- Country: Pakistan
- Region: Sindh
- Location: Kathore village UC Ahsaanabad Nara Taluka Khairpur District
- Offshore/onshore: Onshore
- Coordinates: 26°59′01″N 68°54′18″E﻿ / ﻿26.9837298°N 68.905031°E
- Operator: OMV Pakistan
- Partners: OMV Pakistan (19.74%) PPL (26.18%) ENI Pakistan (23.68%) Government Holdings Private Limited (22.50%) OGDCL Moravske naftove doly (7.90%)

Field history
- Discovery: 1998
- Start of production: October 22, 2003

Production
- Current production of gas: 310×10^^{6} cu ft/d (8.8×10^^{6} m^{3}/d)

= Sawan gas field =

Gasfield in Sindh, Pakistan

Sawan Gas Field is located in Nara Taluka, Sindh, Pakistan. It is a joint venture of OMV Pakistan, ENI Pakistan, PPL, Moravské naftové doly and Government Holdings (Private) Limited.
Production peaked in 2007 and by late 2023, the field's operator had recovered 97% of the recoverable reserves. Sawan was and still is one of the largest discoveries of gas reserves in Pakistan.

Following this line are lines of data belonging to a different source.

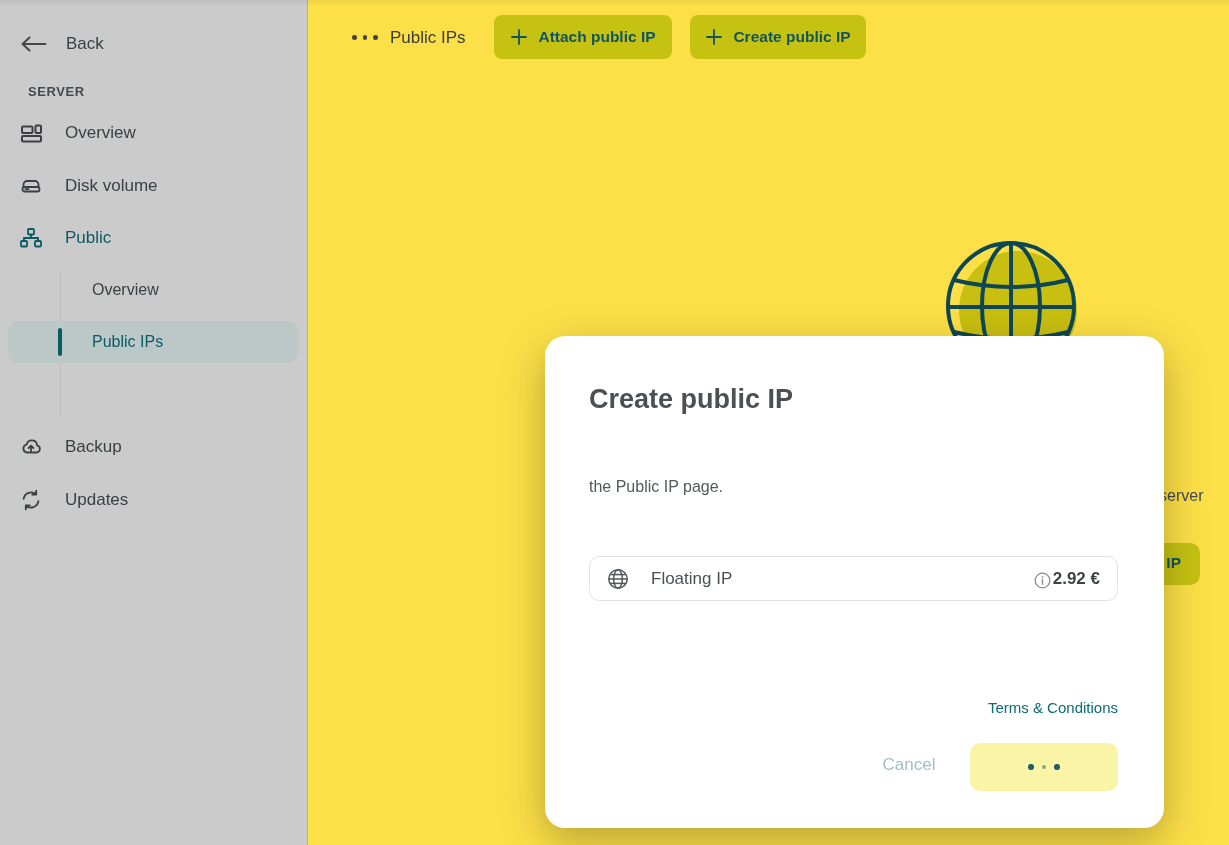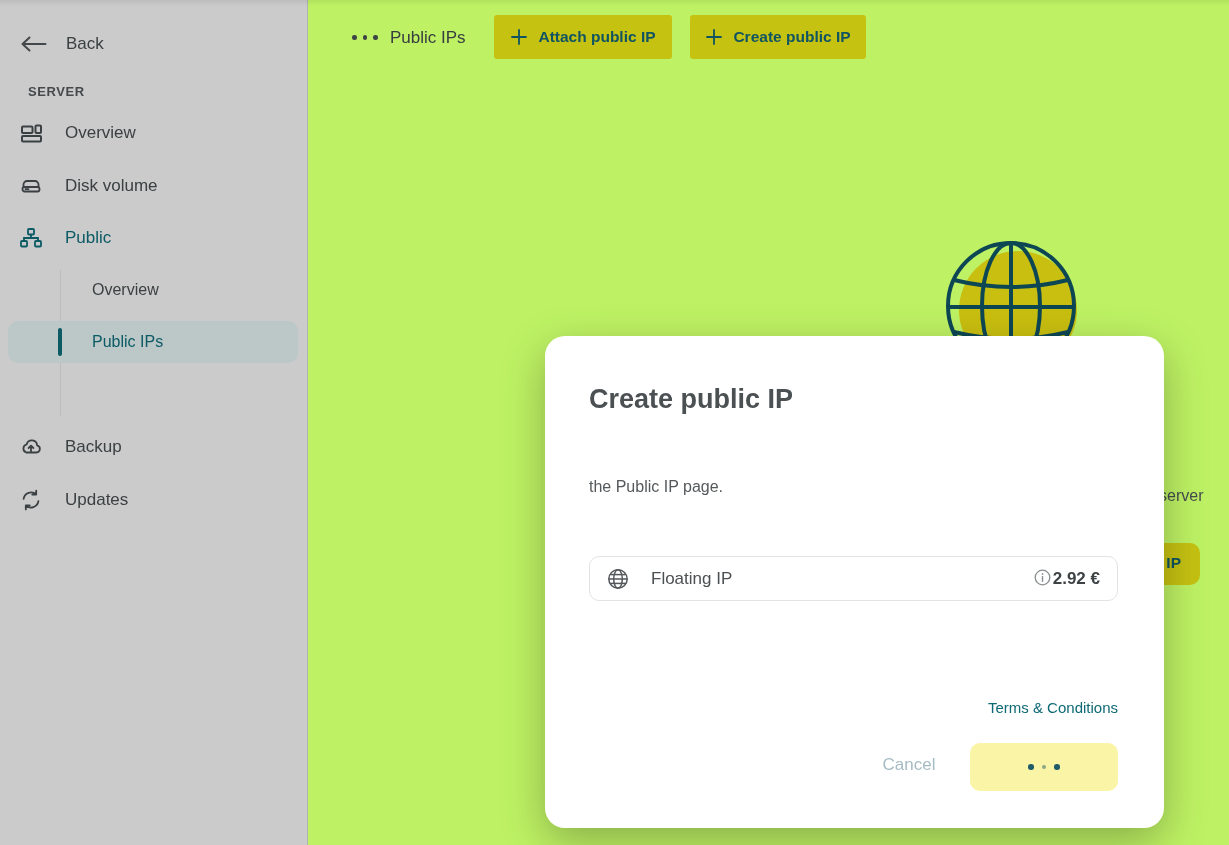--- a/index.html
+++ b/index.html
@@ -1,16 +1,16 @@
 <!DOCTYPE html>
 <html><head>
 <meta charset="utf-8">
 <style>
   html,body{margin:0;padding:0;background:#9e9e9e;}
-  #screen{position:relative;width:1229px;height:845px;background:#bef264;overflow:hidden;
+  #screen{position:relative;width:1229px;height:845px;background:#fde047;overflow:hidden;
           font-family:"Liberation Sans",sans-serif;-webkit-font-smoothing:antialiased;}
   #screen::before{content:"";position:absolute;left:0;top:0;right:0;height:6px;
           background:linear-gradient(rgba(0,0,0,.07),rgba(0,0,0,0));pointer-events:none;z-index:5;}
 
   
   .sidebar{position:absolute;left:0;top:0;width:307px;height:845px;background:#cbcbcb;}
   .sidebar-divider{position:absolute;left:307px;top:0;width:1px;height:845px;background:#b2b2b2;}
   .back-row{position:absolute;left:20px;top:26px;height:36px;display:flex;align-items:center;gap:19px;cursor:pointer;}
   .back-row span{font-size:17px;color:#3b4043;}
   .section-label{position:absolute;left:28px;top:84px;font-size:13px;font-weight:bold;letter-spacing:.6px;color:#45494c;}
@@ -22,21 +22,21 @@
   .sub-row{position:absolute;left:0;width:306px;height:36px;display:flex;align-items:center;
            padding-left:92px;box-sizing:border-box;font-size:16px;color:#3b4043;cursor:pointer;z-index:3;}
   .sub-pill{position:absolute;left:8px;top:321px;width:290px;height:42px;border-radius:10px;background:#bcc7c8;z-index:2;}
   .sub-bar{position:absolute;left:58px;top:328px;width:4px;height:28px;border-radius:2px;background:#0b5a64;z-index:3;}
   .sub-row.selected{color:#0b5a64;}
 
   
   .more-dots{position:absolute;left:352px;top:35px;display:flex;gap:6px;}
   .more-dots i{width:4.5px;height:4.5px;border-radius:50%;background:#3e4346;}
   .page-title{position:absolute;left:390px;top:28px;font-size:17px;color:#383d40;}
-  .yellow-btn{position:absolute;top:15px;height:44px;border:none;border-radius:3px;background:#c6c212;
+  .yellow-btn{position:absolute;top:15px;height:44px;border:none;border-radius:8px;background:#c6c212;
               display:flex;align-items:center;justify-content:center;gap:10px;cursor:pointer;
               font-family:"Liberation Sans",sans-serif;font-size:15.5px;font-weight:bold;color:#0f5460;}
   #attach-btn{left:494px;width:178px;}
   #create-btn{left:690px;width:176px;}
 
   
   .globe-illustration{position:absolute;left:941px;top:236px;z-index:1;}
   .frag-text{position:absolute;left:1159px;top:487px;font-size:16px;color:#474c4f;z-index:1;}
   .frag-btn{position:absolute;left:1040px;top:543px;width:160px;height:42px;border:none;border-radius:10px;
             background:#c6c212;z-index:1;cursor:pointer;}
@@ -45,21 +45,21 @@
 
   
   .modal{position:absolute;left:545px;top:336px;width:619px;height:492px;background:#ffffff;border-radius:20px;
          box-shadow:0 14px 44px rgba(0,0,0,.28);z-index:10;}
   .modal-title{position:absolute;left:44px;top:48px;margin:0;font-size:27px;font-weight:bold;color:#4b5053;}
   .modal-body{position:absolute;left:44px;top:123px;width:540px;font-size:16px;line-height:24px;color:#55595c;}
   .modal-body span{display:block;}
   .ip-row{position:absolute;left:44px;top:220px;width:529px;height:45px;box-sizing:border-box;
           border:1px solid #e3e3e3;border-radius:10px;display:flex;align-items:center;padding:0 17px;cursor:pointer;}
   .ip-row .ip-label{margin-left:22px;font-size:17px;color:#4b5053;}
-  .ip-right{margin-left:auto;display:flex;align-items:flex-start;gap:2px;}
+  .ip-right{margin-left:auto;display:flex;align-items:flex-end;gap:2px;}
   .ip-price{font-size:17px;font-weight:bold;color:#3d4245;}
   .terms{position:absolute;right:46px;top:340px;text-align:right;font-size:15px;line-height:21px;color:#55595c;}
   .terms a{color:#0d6974;text-decoration:none;cursor:pointer;}
   .cancel-btn{position:absolute;left:318px;top:417px;width:92px;height:24px;border:none;background:none;
           font-family:"Liberation Sans",sans-serif;font-size:17px;color:#a6bcc4;cursor:pointer;}
   .submit-btn{position:absolute;left:425px;top:407px;width:148px;height:48px;border:none;border-radius:10px;
           background:#f9f4a6;cursor:pointer;display:flex;align-items:center;justify-content:center;gap:8px;}
   .submit-btn i{width:5.5px;height:5.5px;border-radius:50%;background:#1d5c68;}
   .submit-btn i.mid{width:4.5px;height:4.5px;opacity:.5;}
 </style>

The operator of the field is OMV Pakistan. It has commercially usable reserves of more than 45 billion cubic metres and OMV Pakistan share of the production is around 13000 oilbbl per day of oil equivalent.

Sawan Gas Plant has its own airfield for transportation of staff due to its remote location. The airfield is known as Sawan Airport.

ENI announced in June 2020, amidst the COVID-19 pandemic, that it was putting its Pakistan assets up for sale.